The results of wax jambu were also compared with those of sucrose solutions. Spectral
pretreatments and linear regression were then used to build spectral calibration models
of sugar content. The analysis results of ICA were also compared with those of PLSR to
assess the abilities in predicting sugar content in wax jambu.
2.2 MATERIALS AND METHODS
2.2.1 SAMPLE PREPARATION
Sucrose (C12H22O11, FW: 342.30) powder was solubilized in de-ionized water to
prepare 78 sucrose solutions with sugar content ranging from 0.4 to 19.0 °Brix. The
average sugar content was 9.83 °Brix, and the standard deviation was 5.48 °Brix. A total
of 114 wax jambu (S. samarangense Merrill & Perry) samples purchased from Fangliao,
Pingtung County in Taiwan were employed for the study. Before measuring the sugar
content, wax jambu was first pressed to extract 15 mL juice which was centrifuged for
15 min at 2500 rpm and 22°C to clarify the sample in centrifuge KUBOTA 2700
(KUBOTA Corporation Co., Ltd., Osaka City, Osaka, Japan).

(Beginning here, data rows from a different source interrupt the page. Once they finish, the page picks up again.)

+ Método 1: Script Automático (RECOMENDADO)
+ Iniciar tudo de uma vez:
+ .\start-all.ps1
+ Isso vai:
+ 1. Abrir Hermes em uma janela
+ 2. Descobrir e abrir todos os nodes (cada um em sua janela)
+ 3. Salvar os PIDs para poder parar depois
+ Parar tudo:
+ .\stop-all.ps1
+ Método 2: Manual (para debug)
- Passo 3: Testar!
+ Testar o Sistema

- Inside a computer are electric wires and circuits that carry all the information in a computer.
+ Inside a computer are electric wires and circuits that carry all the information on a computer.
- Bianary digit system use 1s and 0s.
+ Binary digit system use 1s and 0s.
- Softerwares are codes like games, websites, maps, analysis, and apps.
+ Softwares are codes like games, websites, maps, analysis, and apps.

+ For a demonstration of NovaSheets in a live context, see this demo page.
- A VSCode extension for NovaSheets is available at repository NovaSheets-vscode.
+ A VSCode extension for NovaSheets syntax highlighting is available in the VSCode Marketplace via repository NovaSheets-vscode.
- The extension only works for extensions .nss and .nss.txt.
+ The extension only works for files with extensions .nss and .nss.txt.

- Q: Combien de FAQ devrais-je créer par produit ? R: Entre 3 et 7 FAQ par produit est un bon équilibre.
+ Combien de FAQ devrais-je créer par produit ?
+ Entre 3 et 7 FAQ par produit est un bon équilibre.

2.2.2 NIR SPECTRA AND SUGAR CONTENT MEASUREMENT
A NIRS 6500 spectrophotometer and sample transport (FOSS NIRSystems, Laurel,
MD, U.S.A.) with quartz cuvette were used to measure the transmittance spectra of
sucrose solutions. The wavelength ranged from 400 to 2498 nm with 2 nm intervals.
The quartz cuvette (light path: 1 mm; external dimensions: length = 3.0 cm, width = 0.2
cm, and height = 3.5 cm) was filled with sucrose solution for transmittance
measurements. An on-line NIRS 6500 spectrophotometer (FOSS NIRSystems, Laurel,
MD, U.S.A.) was used to measure the reflectance spectra of the wax jambu samples.
The wavelength range was from 400 to 2498 nm and the interval was 2 nm. As shown
in Fig. 2.1(A), the wax jambu was examined to find an area with no defects, which was
then selected as the location for reflectance measurements. The wax jambu was placed
horizontally in line with the spectrophotometer in a dark compartment, and the distance
between the light source and the top of sample was adjusted to the suggested value of
7.62 cm, as shown in Fig. 2.1(B). The spectrophotometer was controlled by a personal
computer to perform NIR acquisition and spectrum editing. All spectral data were
recorded as the logarithm of reciprocal of reflectance (log 1/R), and NIR spectrum of
each sample was the average of 32 scans. A digital refractometer (PR-101, ATAGO Co.,
Ltd., Itabashi-ku, Tokyo, Japan) was used to measure the sugar content as the reference values. The index ‘°Brix’ used for PR-101 refractometer is a parameter that denotes the
total amount of soluble solids in the sample. For fruits such as wax jambu, most of
soluble solids in the juice are sugars, mainly sucrose, fructose and glucose. Therefore,
the value of °Brix measured from wax jambu can be regarded as the total sugar content.
Fig. 2.1 A wax jambu (Syzygium samarangense Merrill & Perry) sample (A) side view
and the NIR measurement location, and (B) sample placement with suggested
distance 7.62 cm between the light source and the top of sample in the on-line
NIRS 6500 spectrophotometer.
2.2.3 DATA ANALYSIS
2.2.3.1 INDEPENDENT COMPONENT ANALYSIS (ICA)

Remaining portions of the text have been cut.